Exercise prompt
Quote all of the data that follows exactly as written, skipping the images.

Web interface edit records
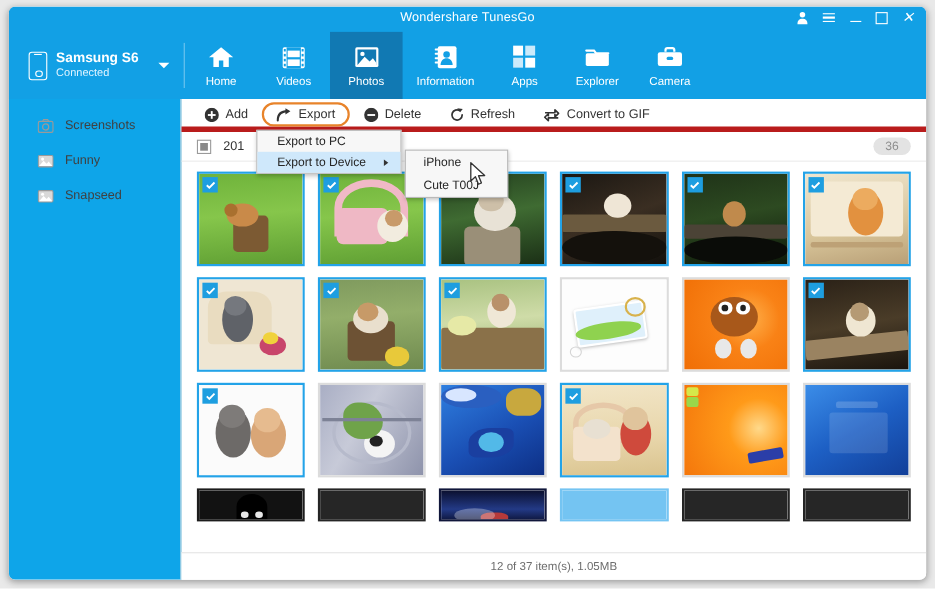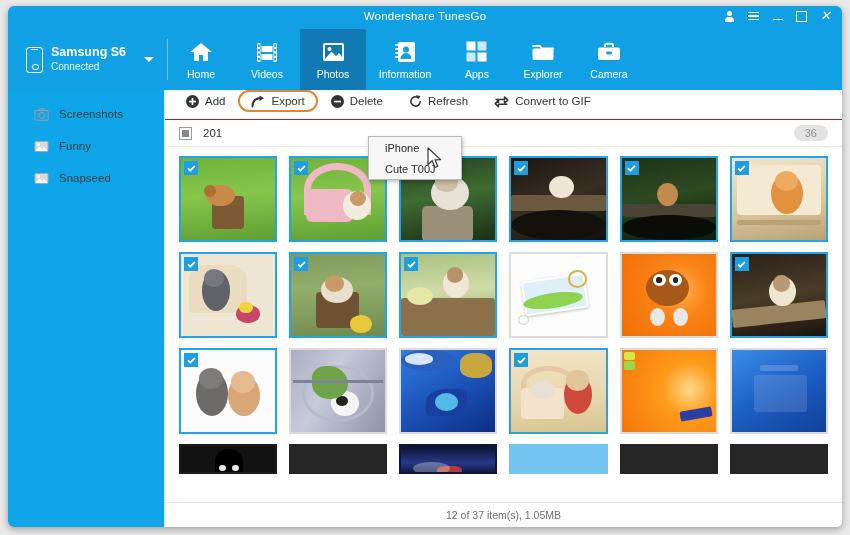--- a/index.html
+++ b/index.html
@@ -88,8 +88,8 @@
 
   .content{flex:1;display:flex;flex-direction:column;min-width:0;position:relative;}
   .toolbar{
-    height:30px;flex:0 0 30px;display:flex;align-items:flex-start;gap:0px;
-    border-bottom:1px solid #b91c1c;padding-left:8px;box-sizing:border-box;position:relative;
+    height:30px;flex:0 0 30px;display:flex;align-items:flex-end;gap:0px;
+    border-bottom:5px solid #b91c1c;padding-left:8px;box-sizing:border-box;position:relative;
   }
   .tbtn{
     display:flex;align-items:center;gap:6px;height:22px;padding:0 11px;cursor:pointer;

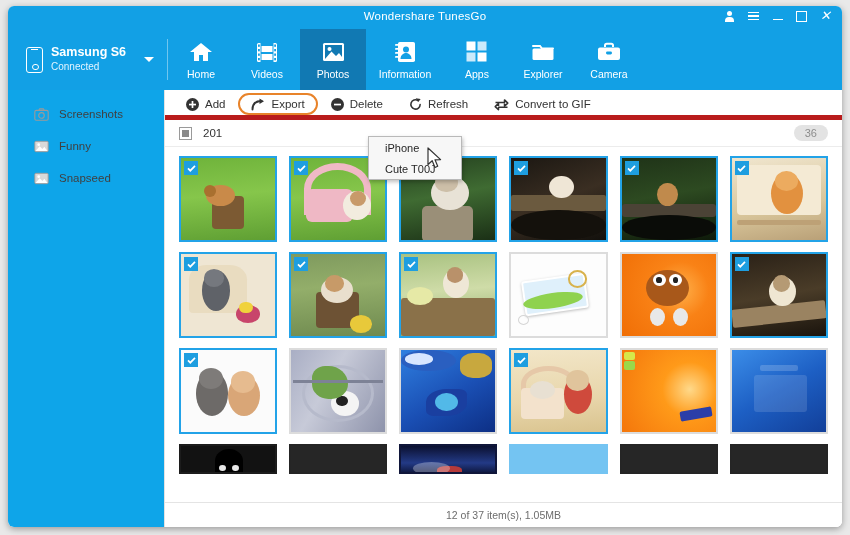--- a/index.html
+++ b/index.html
@@ -633,6 +633,15 @@
     </div>
   </div>
 
+  <div class="menu menu1">
+    <div class="mitem">
+      <span>Export to PC</span>
+    </div>
+    <div class="mitem hl">
+      <span>Export to Device</span>
+      <span class="marrow"></span>
+    </div>
+  </div>
 
   <div class="menu menu2">
     <div class="mitem">

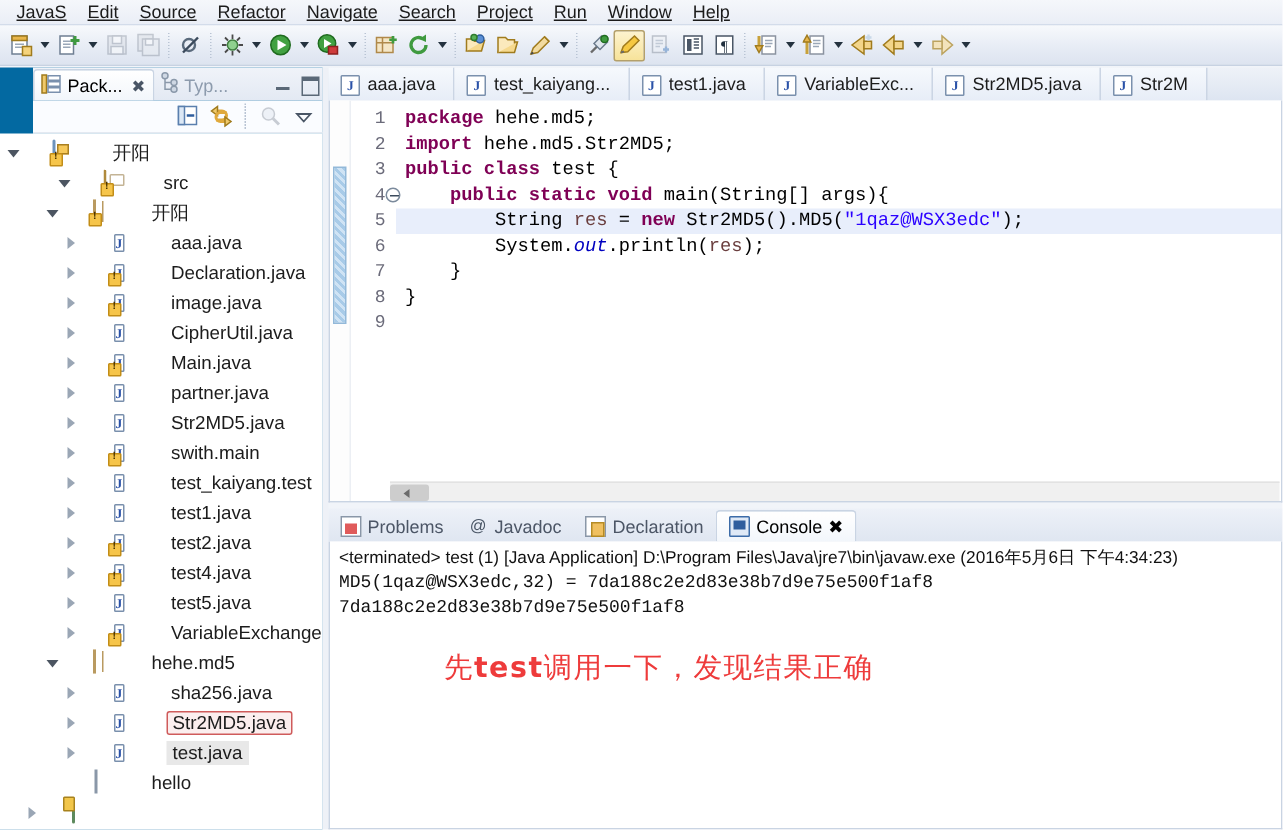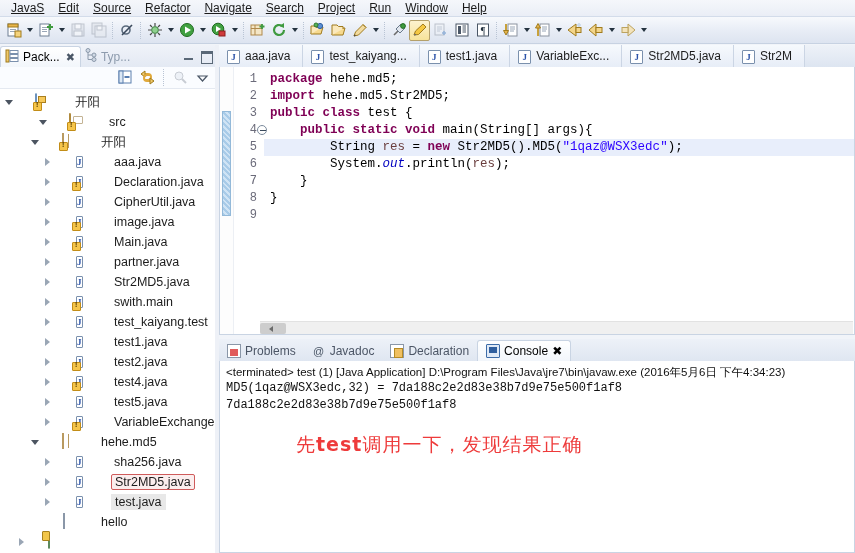--- a/index.html
+++ b/index.html
@@ -62,7 +62,8 @@
   
   .left {
     position:absolute; left:0; top:0; width:215px; bottom:0;
-    background:#be185d;
+    background:#0369a1;
+    padding-left:22px;
   }
   .viewtabs {
     height: 22px; display:flex; align-items:flex-end;

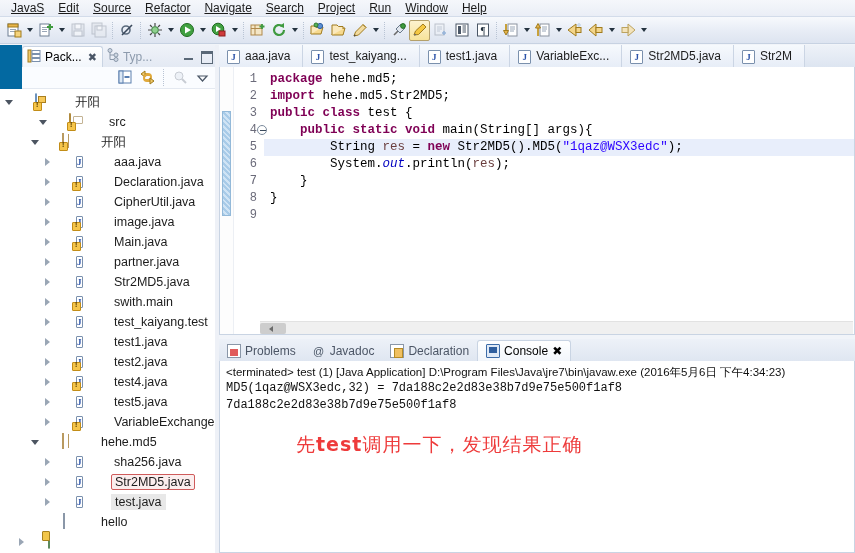--- a/index.html
+++ b/index.html
@@ -606,13 +606,13 @@
           </div>
           <div class="trow" style="padding-left: 41px;">
             <span class="twist closed"></span>
-            <span class="ticon"><span class="icon-java"></span></span>
-            <span class="tlabel">CipherUtil.java</span>
-          </div>
-          <div class="trow" style="padding-left: 41px;">
-            <span class="twist closed"></span>
             <span class="ticon"><span class="icon-java"></span><span class="warnbadge"></span></span>
             <span class="tlabel">image.java</span>
+          </div>
+          <div class="trow" style="padding-left: 41px;">
+            <span class="twist closed"></span>
+            <span class="ticon"><span class="icon-java"></span></span>
+            <span class="tlabel">CipherUtil.java</span>
           </div>
           <div class="trow" style="padding-left: 41px;">
             <span class="twist closed"></span>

Answer to this problem
--- a/index.html
+++ b/index.html
@@ -88,8 +88,8 @@
 
   .content{flex:1;display:flex;flex-direction:column;min-width:0;position:relative;}
   .toolbar{
-    height:30px;flex:0 0 30px;display:flex;align-items:flex-start;gap:0px;
-    border-bottom:1px solid #b91c1c;padding-left:8px;box-sizing:border-box;position:relative;
+    height:30px;flex:0 0 30px;display:flex;align-items:flex-end;gap:0px;
+    border-bottom:5px solid #b91c1c;padding-left:8px;box-sizing:border-box;position:relative;
   }
   .tbtn{
     display:flex;align-items:center;gap:6px;height:22px;padding:0 11px;cursor:pointer;

--- a/index.html
+++ b/index.html
@@ -633,6 +633,15 @@
     </div>
   </div>
 
+  <div class="menu menu1">
+    <div class="mitem">
+      <span>Export to PC</span>
+    </div>
+    <div class="mitem hl">
+      <span>Export to Device</span>
+      <span class="marrow"></span>
+    </div>
+  </div>
 
   <div class="menu menu2">
     <div class="mitem">

--- a/index.html
+++ b/index.html
@@ -62,7 +62,8 @@
   
   .left {
     position:absolute; left:0; top:0; width:215px; bottom:0;
-    background:#be185d;
+    background:#0369a1;
+    padding-left:22px;
   }
   .viewtabs {
     height: 22px; display:flex; align-items:flex-end;

--- a/index.html
+++ b/index.html
@@ -606,13 +606,13 @@
           </div>
           <div class="trow" style="padding-left: 41px;">
             <span class="twist closed"></span>
-            <span class="ticon"><span class="icon-java"></span></span>
-            <span class="tlabel">CipherUtil.java</span>
-          </div>
-          <div class="trow" style="padding-left: 41px;">
-            <span class="twist closed"></span>
             <span class="ticon"><span class="icon-java"></span><span class="warnbadge"></span></span>
             <span class="tlabel">image.java</span>
+          </div>
+          <div class="trow" style="padding-left: 41px;">
+            <span class="twist closed"></span>
+            <span class="ticon"><span class="icon-java"></span></span>
+            <span class="tlabel">CipherUtil.java</span>
           </div>
           <div class="trow" style="padding-left: 41px;">
             <span class="twist closed"></span>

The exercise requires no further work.